Generally, you are eligible for REAP if you are a member of a Reserve component who served on active duty on or after September 11, 2001 for at least 90 consecutive days under a contingency operation. You may be able to get up to three years of benefits.
If the cost of just getting accepted to college is daunting, reimbursement for most college admission and course credit testing is available.
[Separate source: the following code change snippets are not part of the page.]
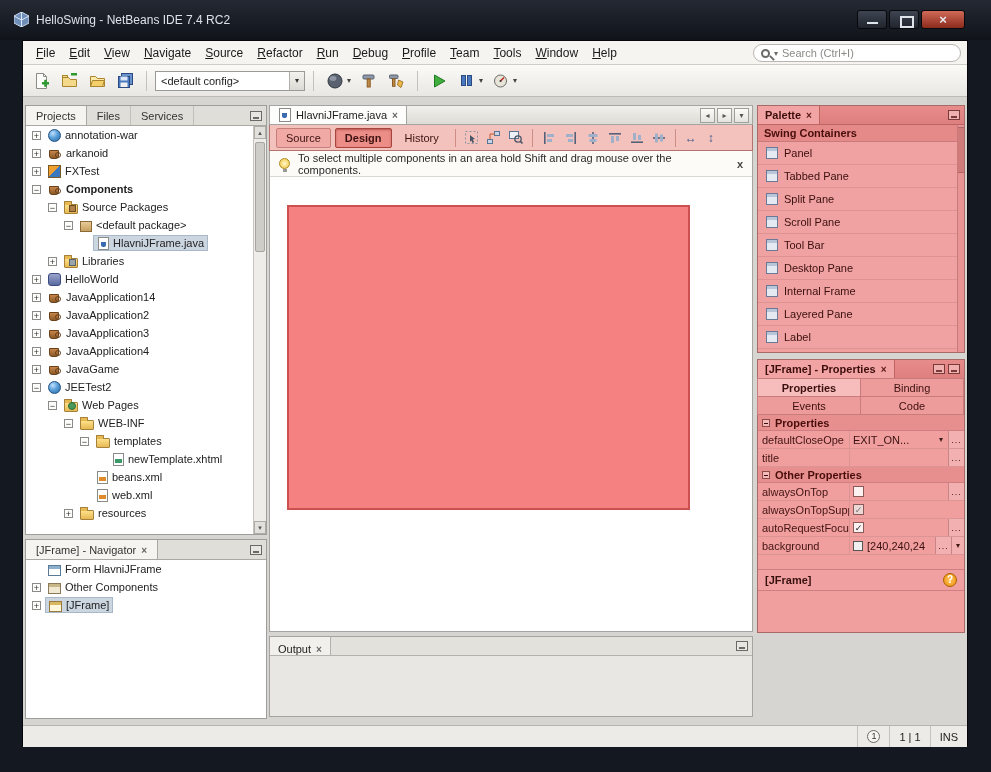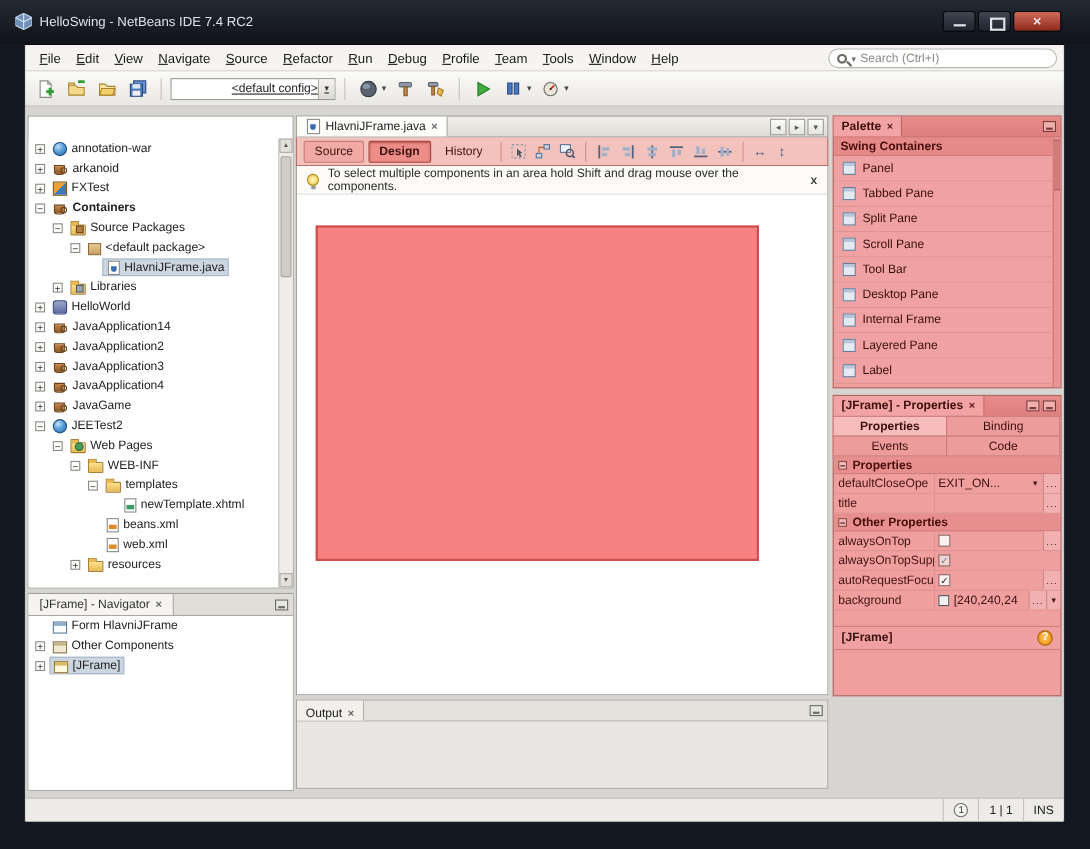"<default config>" .combo { justify-content: flex-end -> space-between; text-decoration: underline -> none }
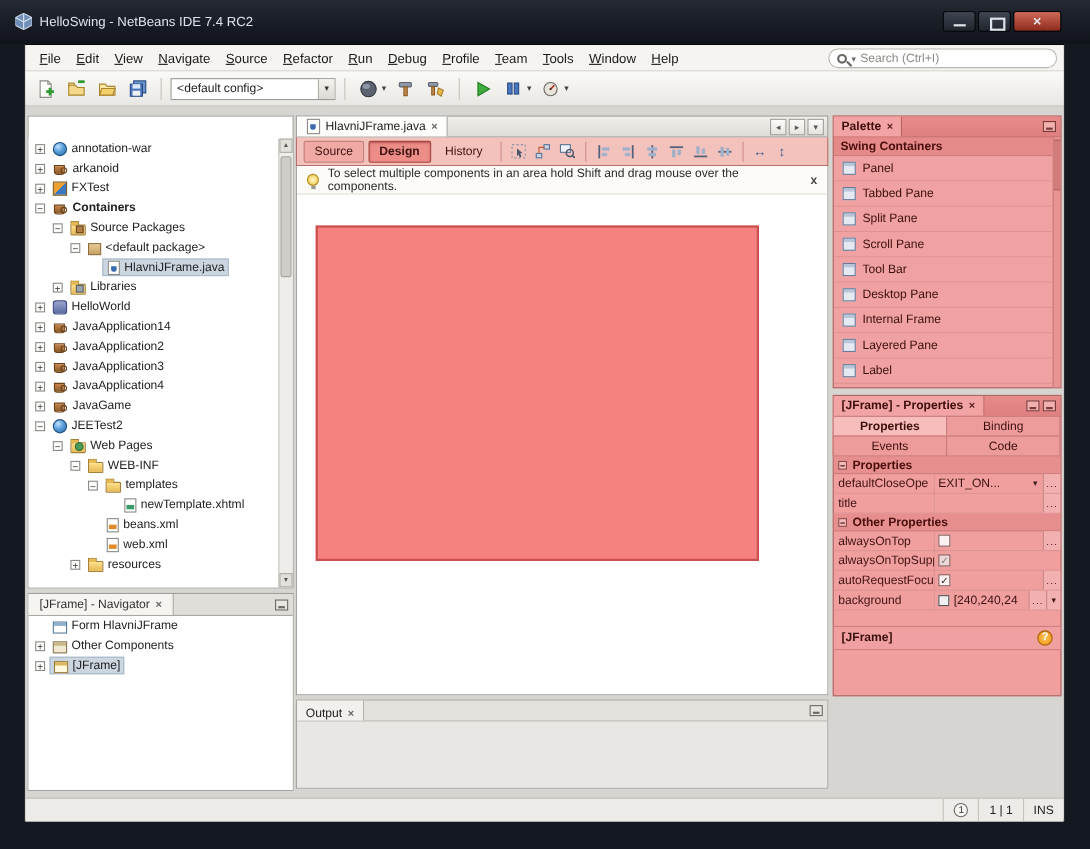"Projects" div.gtabs { html: none -> <div> <div> <span>Projects</span> </div> <div> <span>Files</span> </div> <div> <span>Services</span> </div> <div> <div></div> </div> </div> }
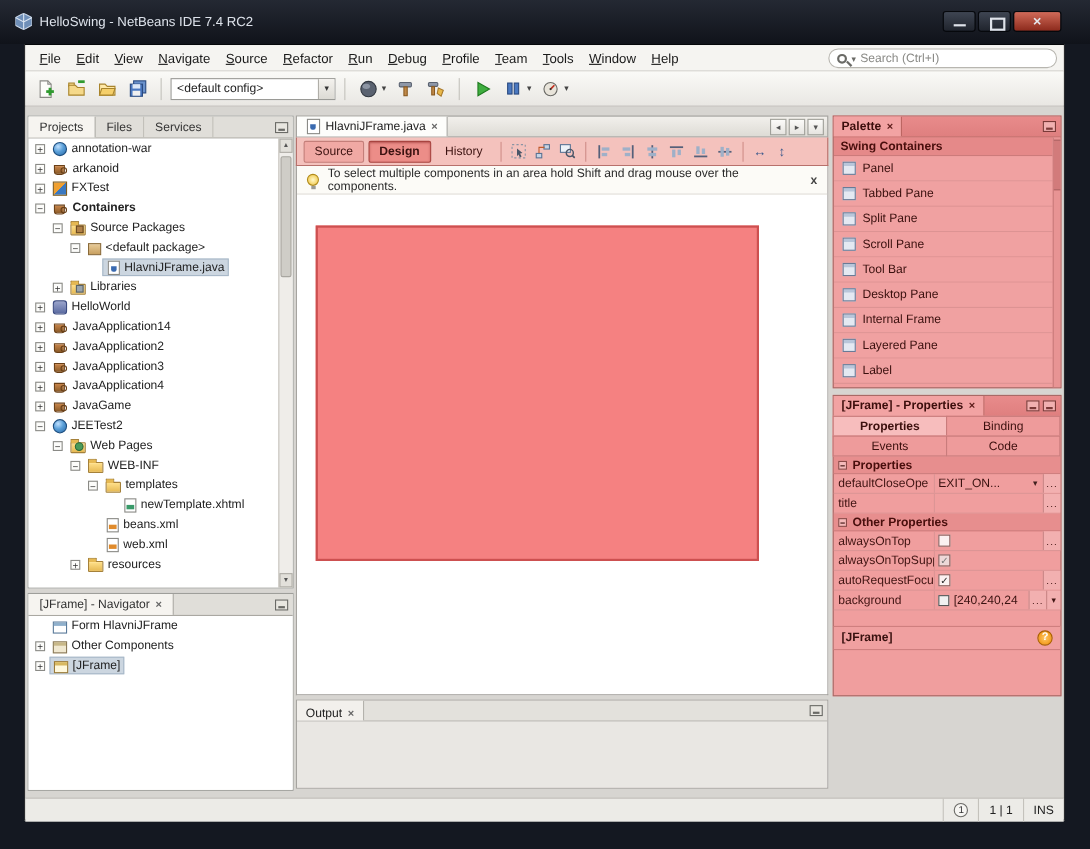"Containers" span.tlabel { text: Containers -> Components }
Registration and administration fees may be reimbursed, as well as any fees you pay for specialized testing.
Additional test-related costs outside of the actual tests themselves however, are not eligible for reimbursement. (This includes test-prep and practice test materials.) Currently, this program is only available for MGIB-AD and VEAP. Tests currently approved for reimbursement include:
- SAT (Scholastic Assessment Test)
- LSAT (Law School Admission Test)
- GRE (Graduate Record Exam)
- GMAT (Graduate Management Admission Test)
- AP (Advanced Placement Exam)
- CLEP (College-Level Examination Program)
- ACT (American College Testing Program)
- DAT (Dental Admissions Test)
- MAT (Miller Analogies Test)
- MCAT (Medical College Admissions Test)
- OAT (Optometry Admissions Testing)
- PCAT (Pharmacy College Admissions Test)
- TOEFL (Test of English as a Foreign Language)
- DSST (DANTES Subject Standardized Tests)
- ECE (Excelsior College Examinations)
More information about money for college
For more detailed information, check out www.gibill.va.gov. As a military veteran, you may be eligible for benefits under more than one program and according to the VA, you can receive up to 48 months of benefits under any combination of these programs. Make sure you check them all out!